Отсюда следуют два базовых (хотя и условных) вывода. Во-первых, если мы хотим обнаружить в текущей ситуации нечто подлинно своеобразное (а не «капитализм, как обычно»), то необходимо сосредоточить внимание на финансовых аспектах капиталистической организации и роли кредита. Во-вторых, если в действующем режиме накопления будет обнаружена некая среднесрочная стабильность, то она с наибольшей вероятностью появится в области новых раундов и форм временны́х и пространственных решений. Одним словом, «перенос кризиса» может состояться, скажем, посредством отсрочки долговых платежей третьего мира и прочих должников до XXI века при одновременном стимулировании радикального переустройства пространственных конфигураций, в которых может преобладать разнообразие систем трудового контроля, наряду с новыми продуктами и моделями в международном разделении труда.

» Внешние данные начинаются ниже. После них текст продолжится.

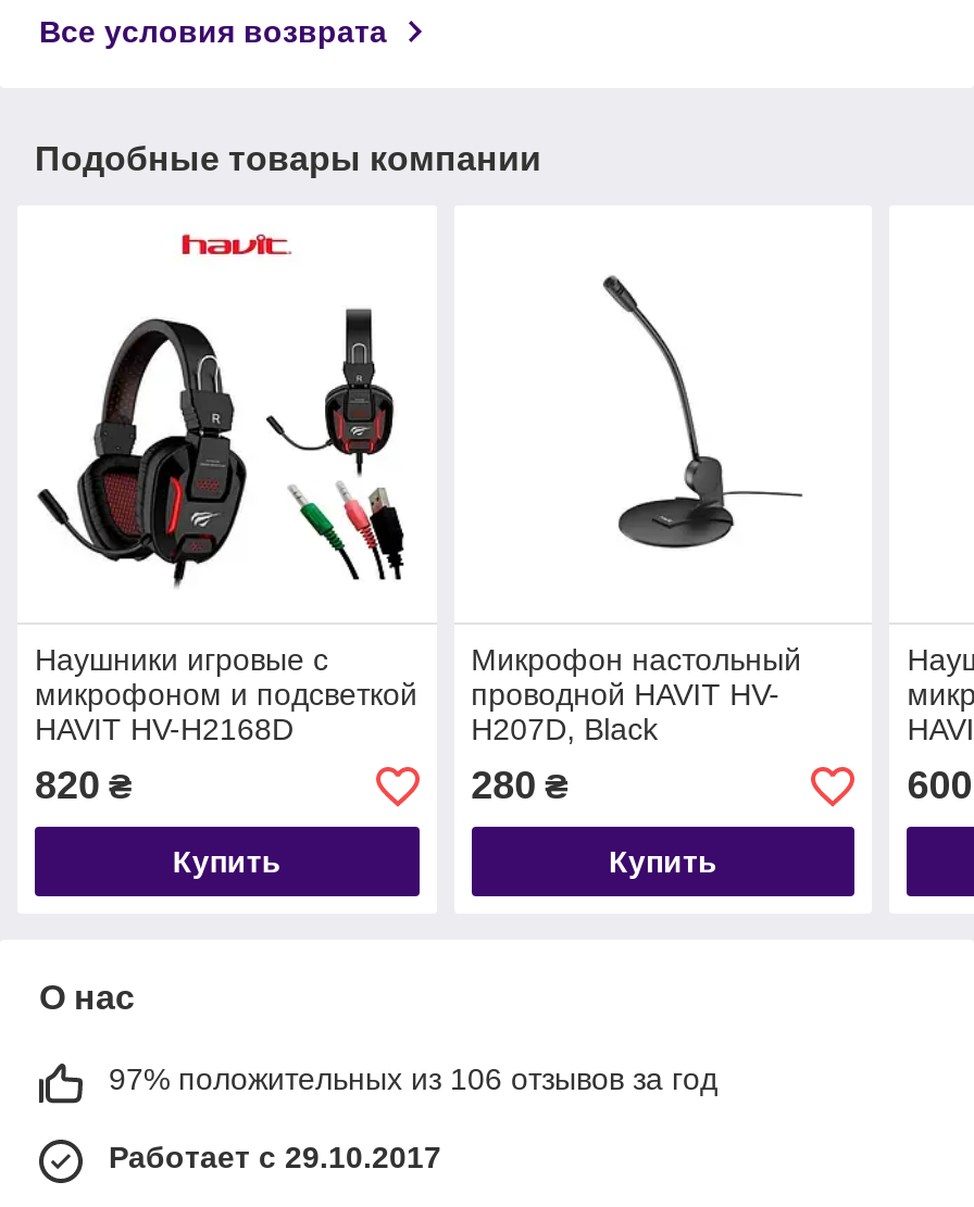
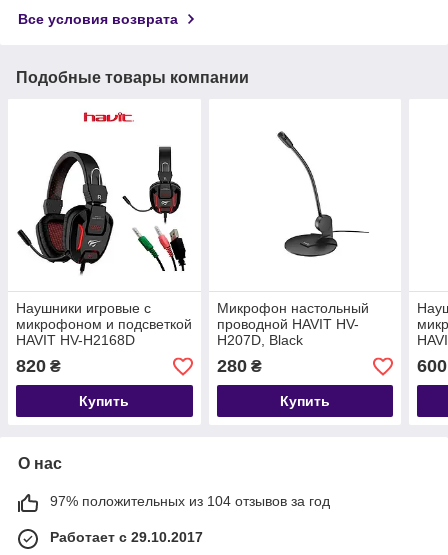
[109,1062,717,1097] 97% положительных из 106 отзывов за год -> [50,493,330,509] 97% положительных из 104 отзывов за год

Хотел бы подчеркнуть гипотетическую природу этих выводов. Однако представляется действительно важным сделать акцент на том, в какой степени гибкое накопление следует рассматривать в качестве специфической и, вероятно, новой комбинации преимущественно прежних элементов в рамках общей логики капиталистического накопления. Кроме того, если я прав в том, что кризис фордизма был в значительной степени кризисом временнóй и пространственной формы, то в таком случае следует уделить существенно больше внимания данным аспектам рассматриваемой проблемы, нежели это обычно делается как в радикальных, так и в традиционных типах исследований. Эти аспекты будут более подробно рассмотрены в части III, поскольку также становится очевидным, что изменяющийся опыт пространства и времени лежит в основе (по меньшей мере отчасти) импульсивного поворота к постмодернистским культурным практикам и философским дискурсам.
Часть III. Опыт пространства и времени
Слышу, как рушатся пространства, обращаются в осколки стекло и камень, и время охвачено сине-багровым пламенем конца.
Глава 12. Введение к части III
Маршалл Берман [Berman, 1982; Берман, 2020] ставит знак равенства между модерном (помимо всего прочего) и определенным способом ощущения пространства и времени. Дэниел Белл [Bell, 1978, р. 107–111] утверждает, что различные движения, которые привели модернизм к его апогею, должны были выработать новую логику понимания пространства и движения. Кроме того, Белл предполагает, что организация пространства «стала первоочередной эстетической проблемой для культуры середины ХХ века точно так же, как проблема времени (у Бергсона, Пруста и Джойса) была первоочередной эстетической проблемой первых десятилетий этого века». Фредрик Джеймисон связывает постмодернистский сдвиг с кризисом нашего восприятия пространства и времени, кризисом, в котором пространственные категории начинают доминировать над категориями времени и одновременно сами претерпевают такое изменение, за которым мы не в состоянии угнаться. «У нас все еще нет перцептуальной экипировки, которая бы позволила адекватно ответить на это новое гиперпространство, как я буду его называть, – пишет он. – И одна из причин в том, что наши привычки восприятия были сформированы тем прежним типом пространства, которое я назвал пространством высокого модернизма» [Jameson, 1984b; Джеймисон, 2019, с. 146].
В дальнейшем я буду принимать данные утверждения за чистую монету. Однако, поскольку мало кто из их авторов озаботился объяснить, что же именно они имели в виду, я буду использовать такое описание пространства и времени в социальной жизни, которое подчеркнет материальные связи между политико-экономическими и культурными процессами. Это позволит исследовать взаимосвязь между постмодернизмом и переходом от фордизма к более гибким способам накопления капитала посредством опыта пространства и времени.